Those are valuable patterns to see. It's like in high school when the teacher asks you to analyze this piece of a Shakespeare play for homework, and you go home and toil and come in the next day to find not only did you not get out of it what the teacher did, but all your classmates seem to be the same page as well (and not your same page). This is how I felt throughout the whole year of British lit, which meant so many Shakespearean plays to analyze, and this is how I felt when reading James Deetz and Henry Glassie, scholars of early material culture, in my own material culture class this year. The professor had us drawing conclusions, and there were patterns I simply did not see, while others in the class were far better at drawing them out of the readings.
(I am OK with being unable to do these types of analyses. I have always felt that I work hard, which makes up for a natural lack of inherent understanding of things, or a natural skill for learning. I don't hear something once and always remember it [in fact I rarely do remember it]. I am particularly bad at naturally knowing how words are pronounced. I can use them in writing, understand perfectly what they mean, and God help me, hope that I don't have to say them out loud. But, I digress.)
The thing about reading Deetz's book, In Small Things Forgotten: An Archeology of Early American Life, is that you come to realize that the strongest arguments for drawing historical conclusions, and for seeing patterns, lies in the very things we do not think matter in this life. Including, yes, the very things we deem the least important: the things we throw away. Early Americans are largely judged--centuries later--on those things they hoped would go away, the very things they chose not to keep. Writes Deetz:
The disposal of refuse is one of our most unconscious acts: while we might expect some hidden motive in the way a court clerk recorded the disposition of a case or a diarist described his neighbors, it is most unlikely that in removing food remains, broken dishes, and other debris from a household, people were making any conscious statement about themselves or others. Yet, in the changing nature of trash disposal since the seventeenth century, our ancestors have once again informed us of the way in which their view of the world was changing. (171-172)
He goes on to explain that from the seventeenth century until around 1750, refuse appears in irregular, shallow pits sprinkled in a circle around the basic structure that would have been the homestead itself. After 1750, in place of these shallow pits, would appear one deep pit. Two things can be concluded from this change; one, that this shift correlates with changing population increase and concentration--meaning trash all around would be more of a nuisance. And two, that "such precise and neat handling of one of life's less useful and valuable things suggests almost a compulsion to order." After all, the eighteenth was the era of order and reform in many areas of life.
These small areas of life, that we often overlook for their everyday ubiquity and non-importance, are taking center stage in a new exhibit, Hidden Heroes, at London's Science Museum.
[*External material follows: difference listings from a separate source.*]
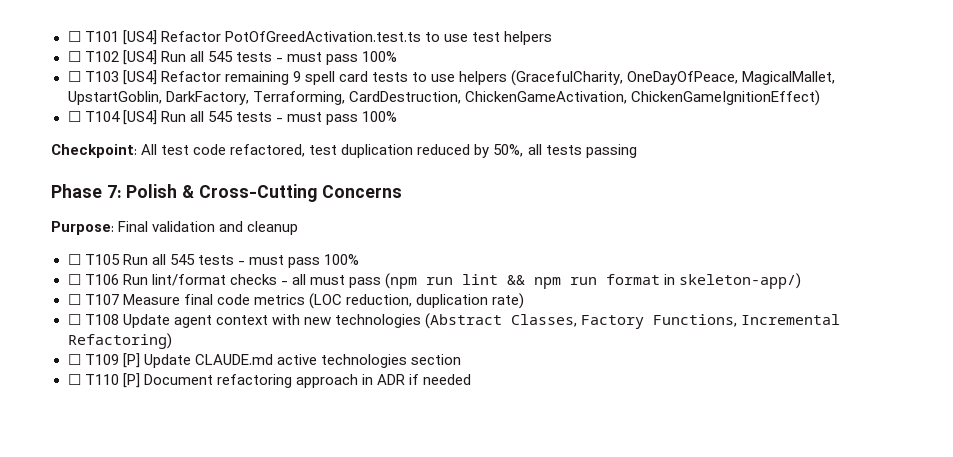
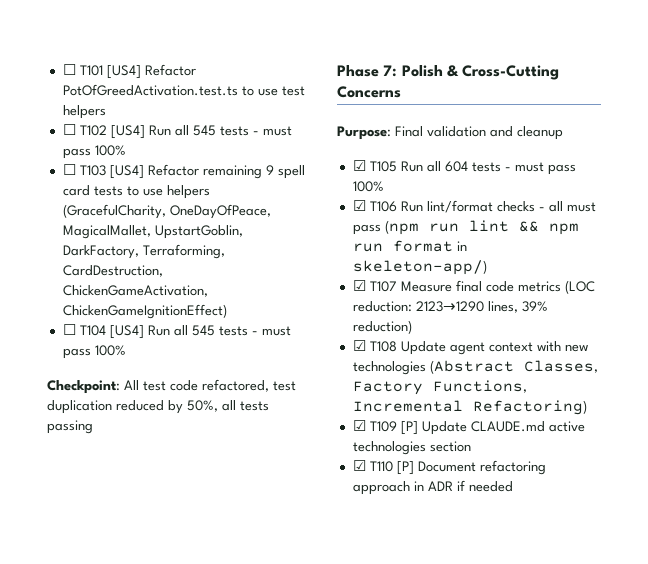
- ☐ T105 Run all 545 tests - must pass 100%
- ☐ T106 Run lint/format checks - all must pass (npm run lint && npm run format in skeleton-app/)
+ ☑ T105 Run all 604 tests - must pass 100%
+ ☑ T106 Run lint/format checks - all must pass (npm run lint && npm run format in skeleton-app/)
- ☐ T107 Measure final code metrics (LOC reduction, duplication rate)
- ☐ T108 Update agent context with new technologies (Abstract Classes, Factory Functions, Incremental Refactoring)
+ ☑ T107 Measure final code metrics (LOC reduction: 2123→1290 lines, 39% reduction)
+ ☑ T108 Update agent context with new technologies (Abstract Classes, Factory Functions, Incremental Refactoring)
- ☐ T109 [P] Update CLAUDE.md active technologies section
+ ☑ T109 [P] Update CLAUDE.md active technologies section
- ☐ T110 [P] Document refactoring approach in ADR if needed
+ ☑ T110 [P] Document refactoring approach in ADR if needed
Paper clips, tea bags, and hangers are occupying the same important space within the museum as computers, rocket ships, and other giant vestiges of the industrial and technological eras we normally associate with science and innovation. But coffee filters and condoms play arguably equal roles in our lives as such giants.
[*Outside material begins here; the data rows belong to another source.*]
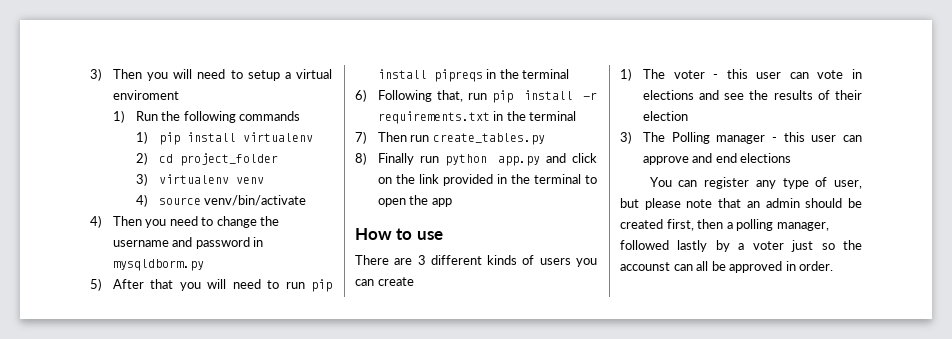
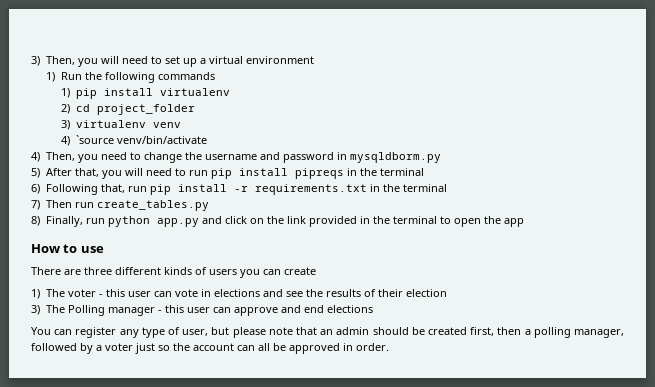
- 3) Then you will need to setup a virtual enviroment
+ 3) Then, you will need to set up a virtual environment
- 4) source venv/bin/activate
+ 4) `source venv/bin/activate
- 4) Then you need to change the username and password in mysqldborm.py
+ 4) Then, you need to change the username and password in mysqldborm.py
- 5) After that you will need to run pip install pipreqs in the terminal
+ 5) After that, you will need to run pip install pipreqs in the terminal
- 8) Finally run python app.py and click on the link provided in the terminal to open the app
+ 8) Finally, run python app.py and click on the link provided in the terminal to open the app
- There are 3 different kinds of users you can create
+ There are three different kinds of users you can create
- You can register any type of user, but please note that an admin should be created first, then a polling manager, followed lastly by a voter just so the accounst can all be approved in order.
+ You can register any type of user, but please note that an admin should be created first, then a polling manager, followed by a voter just so the account can all be approved in order.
This exhibit is so exciting, because those items are being featured exactly where they belong, among innovations that hav made our lives easier, given us vast improvements and allowed for the conveniences we live with each day. This would have been an incredible exhibit to help curate, and I wonder how each thing made the final list over other things. Each object appears alongside original sketches and drawings by their inventors, patent specifications, and original advertisements for the items. The full list of items in the exhibit is worth pondering. Think about how each of these things affects your life, some more than others:The full list of featured inventions ring binder, barcode, pencil, bubble wrap, paperclip, shipping container, snap fastener, rawl plug, egg box, preserving jar, rubber band, light bulb, reflector, adhesive tape, coat hanger, Velcro, tin can, corkscrew, tissue, ballpoint pen, Lego, ear plug, Post-it Note, sticking plaster, zip, umbrella, baby’s dummy, six-pack carrier, safety match, tea bag, milk carton, clothes peg, folding ruler, condom, carabiner
I love picturing each of these things, one at a time, and their places in my life. The little things have a far greater impact on the study of material culture, on the makeup of civilizations, than the big-ticket items we covet, keep, and cherish.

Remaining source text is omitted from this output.